[What you should do] For this exercise, copy each line of the records that contains the word "center".

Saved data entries
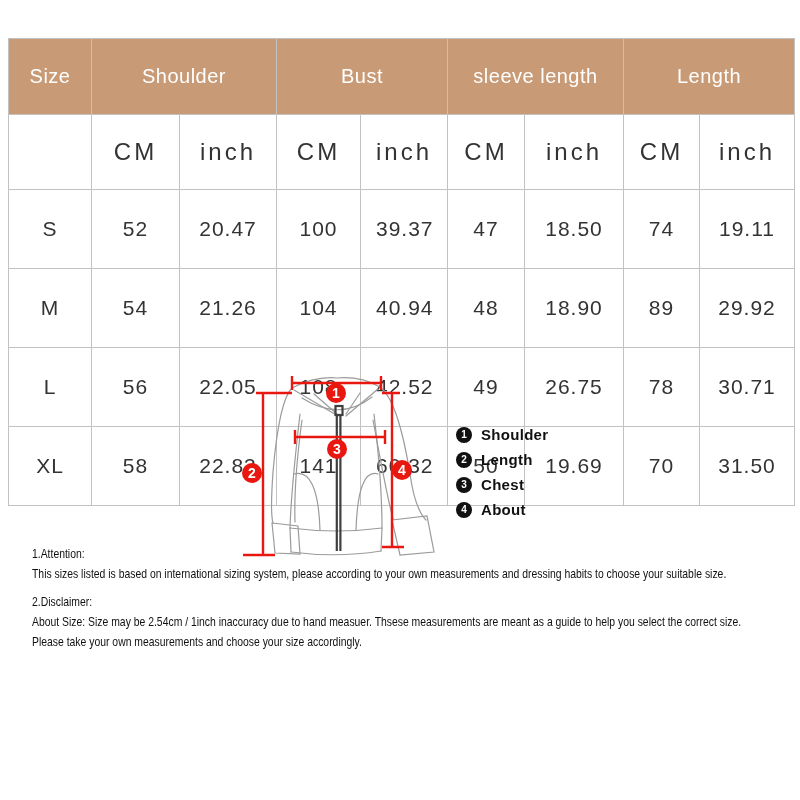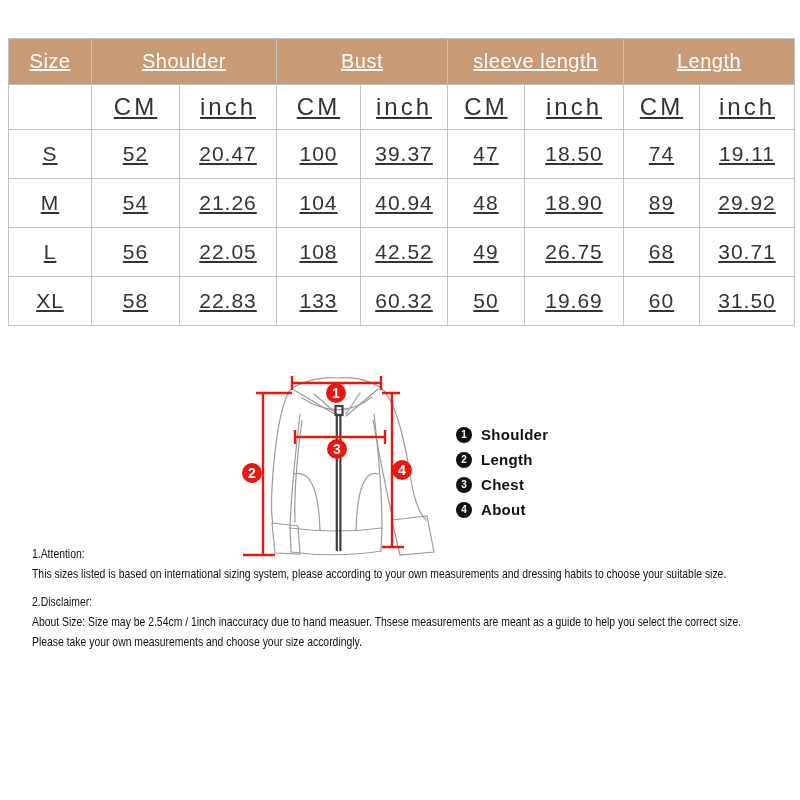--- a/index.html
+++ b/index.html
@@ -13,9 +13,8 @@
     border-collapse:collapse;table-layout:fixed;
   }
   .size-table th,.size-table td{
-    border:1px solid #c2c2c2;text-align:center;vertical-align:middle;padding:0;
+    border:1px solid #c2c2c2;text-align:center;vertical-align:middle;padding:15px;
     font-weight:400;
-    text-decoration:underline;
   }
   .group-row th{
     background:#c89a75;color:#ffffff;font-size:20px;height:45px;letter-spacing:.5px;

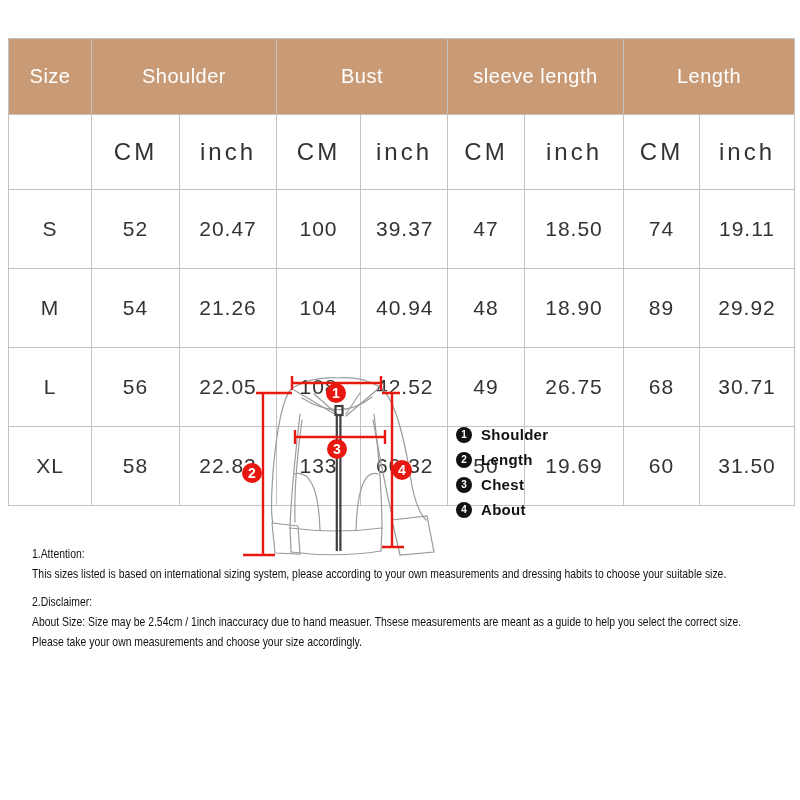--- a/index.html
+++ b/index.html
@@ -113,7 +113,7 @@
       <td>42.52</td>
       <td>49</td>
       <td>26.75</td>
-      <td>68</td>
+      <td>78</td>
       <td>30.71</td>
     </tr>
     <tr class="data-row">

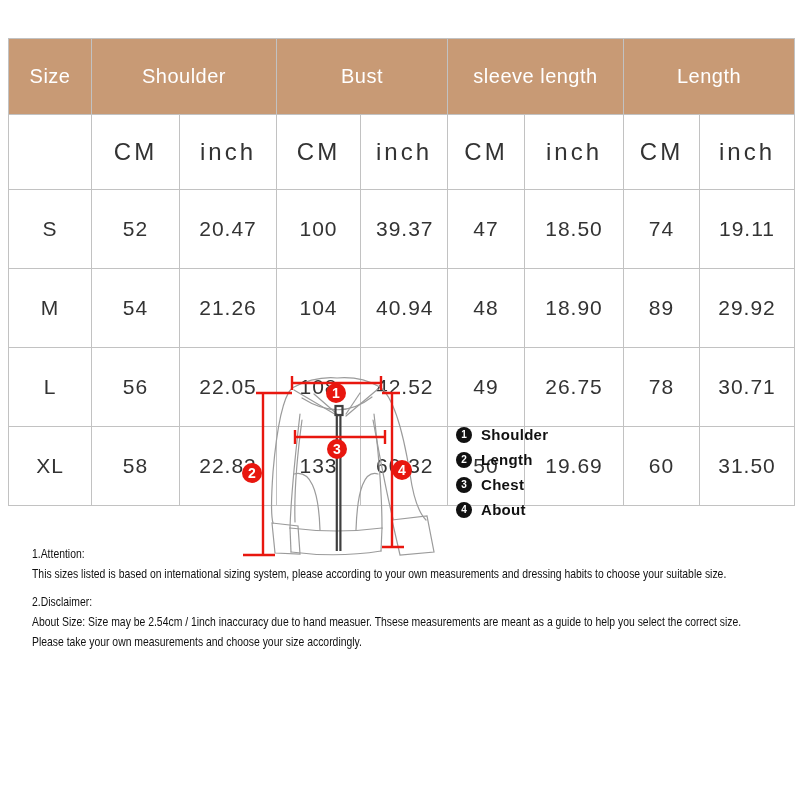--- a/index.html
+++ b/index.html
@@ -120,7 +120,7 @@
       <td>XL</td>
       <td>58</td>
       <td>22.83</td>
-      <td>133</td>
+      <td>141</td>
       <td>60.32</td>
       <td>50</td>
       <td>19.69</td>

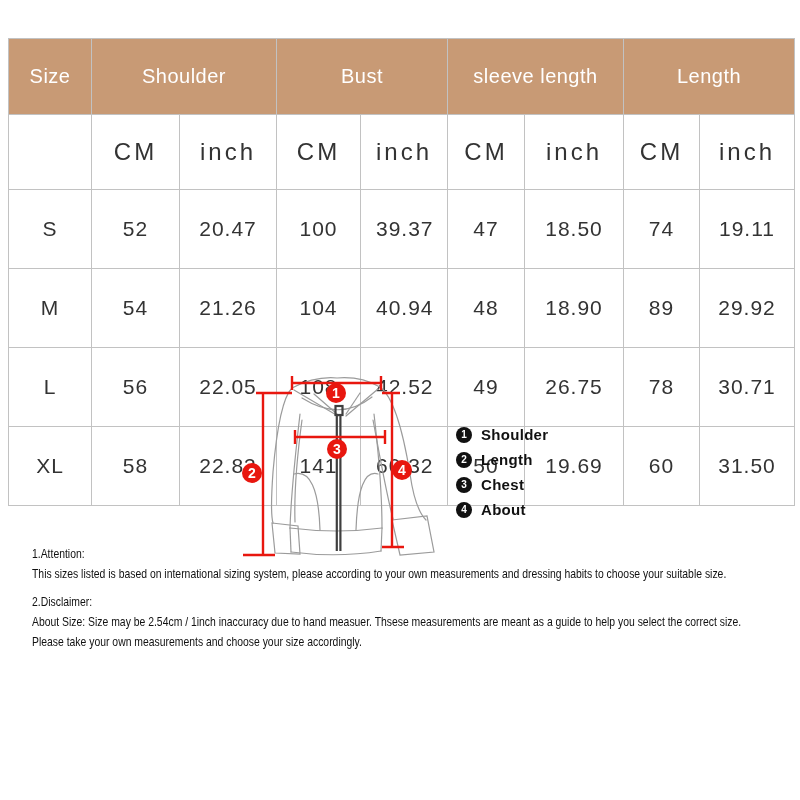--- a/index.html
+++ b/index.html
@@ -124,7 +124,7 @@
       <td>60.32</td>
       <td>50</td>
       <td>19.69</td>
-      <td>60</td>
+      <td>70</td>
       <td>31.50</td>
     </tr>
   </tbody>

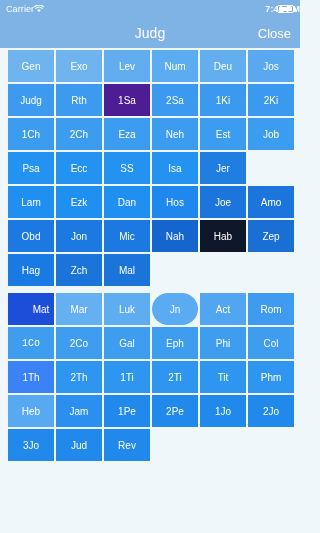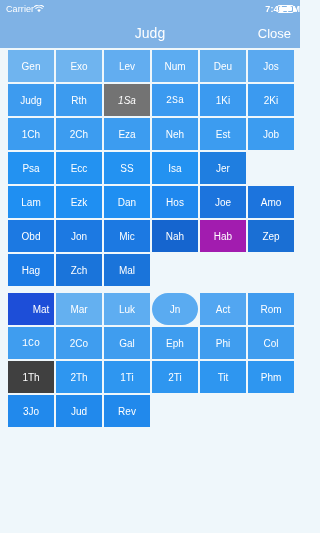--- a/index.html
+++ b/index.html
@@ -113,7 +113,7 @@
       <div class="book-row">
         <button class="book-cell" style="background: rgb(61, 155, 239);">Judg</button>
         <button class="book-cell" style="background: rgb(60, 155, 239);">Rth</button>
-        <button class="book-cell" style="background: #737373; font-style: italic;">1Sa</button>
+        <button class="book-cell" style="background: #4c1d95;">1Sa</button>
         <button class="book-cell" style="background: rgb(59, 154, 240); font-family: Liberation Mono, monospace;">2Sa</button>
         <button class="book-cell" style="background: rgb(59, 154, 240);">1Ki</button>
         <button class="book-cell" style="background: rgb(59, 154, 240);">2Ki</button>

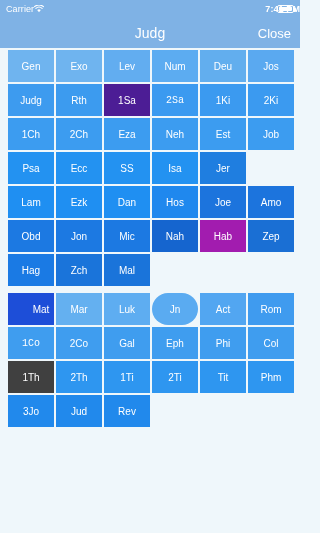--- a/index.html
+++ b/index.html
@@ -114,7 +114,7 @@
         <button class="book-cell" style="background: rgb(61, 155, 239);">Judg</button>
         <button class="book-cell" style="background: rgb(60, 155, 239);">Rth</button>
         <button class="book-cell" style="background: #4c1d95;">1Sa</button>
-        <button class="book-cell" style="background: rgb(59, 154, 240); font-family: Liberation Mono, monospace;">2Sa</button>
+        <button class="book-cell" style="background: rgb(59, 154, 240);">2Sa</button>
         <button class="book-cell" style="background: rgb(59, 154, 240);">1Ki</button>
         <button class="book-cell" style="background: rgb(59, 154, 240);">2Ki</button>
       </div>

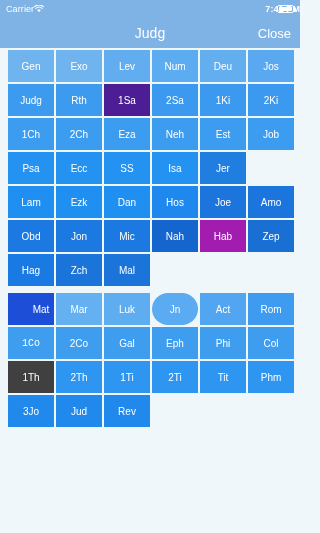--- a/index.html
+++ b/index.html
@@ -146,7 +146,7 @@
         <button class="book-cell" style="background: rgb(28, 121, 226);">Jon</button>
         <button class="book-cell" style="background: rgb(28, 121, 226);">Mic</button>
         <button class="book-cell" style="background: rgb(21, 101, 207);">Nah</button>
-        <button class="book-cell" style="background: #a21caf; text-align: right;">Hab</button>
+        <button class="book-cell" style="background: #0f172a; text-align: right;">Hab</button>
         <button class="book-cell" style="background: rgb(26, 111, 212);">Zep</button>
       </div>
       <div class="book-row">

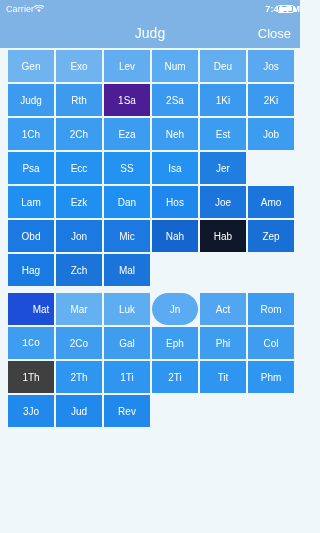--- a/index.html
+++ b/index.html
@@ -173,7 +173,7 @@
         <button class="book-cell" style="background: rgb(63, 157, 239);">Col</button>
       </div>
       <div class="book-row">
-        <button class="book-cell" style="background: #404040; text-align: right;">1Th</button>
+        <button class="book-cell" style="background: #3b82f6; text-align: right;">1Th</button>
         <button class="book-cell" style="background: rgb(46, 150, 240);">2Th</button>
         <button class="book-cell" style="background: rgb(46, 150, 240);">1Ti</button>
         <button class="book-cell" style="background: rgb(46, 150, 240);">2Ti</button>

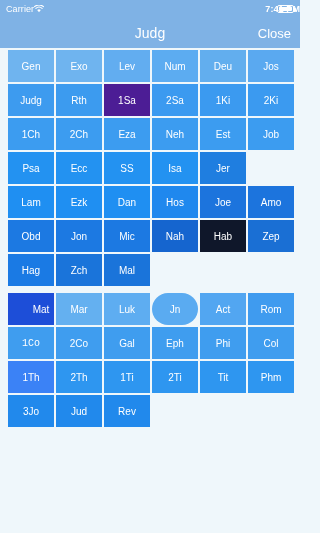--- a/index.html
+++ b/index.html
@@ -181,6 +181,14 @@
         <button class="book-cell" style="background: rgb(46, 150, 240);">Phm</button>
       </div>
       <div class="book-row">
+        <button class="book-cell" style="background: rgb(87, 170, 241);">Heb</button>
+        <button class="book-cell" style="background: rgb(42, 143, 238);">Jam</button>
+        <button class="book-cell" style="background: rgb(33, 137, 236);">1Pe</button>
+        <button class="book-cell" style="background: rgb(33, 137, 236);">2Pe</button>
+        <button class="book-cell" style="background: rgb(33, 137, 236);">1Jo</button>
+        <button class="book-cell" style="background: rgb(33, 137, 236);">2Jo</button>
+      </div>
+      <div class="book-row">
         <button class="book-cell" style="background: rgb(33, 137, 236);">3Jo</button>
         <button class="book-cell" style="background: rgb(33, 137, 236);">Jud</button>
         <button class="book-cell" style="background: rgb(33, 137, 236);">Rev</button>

[Task output]
-    border:1px solid #c2c2c2;text-align:center;vertical-align:middle;padding:0;
+    border:1px solid #c2c2c2;text-align:center;vertical-align:middle;padding:15px;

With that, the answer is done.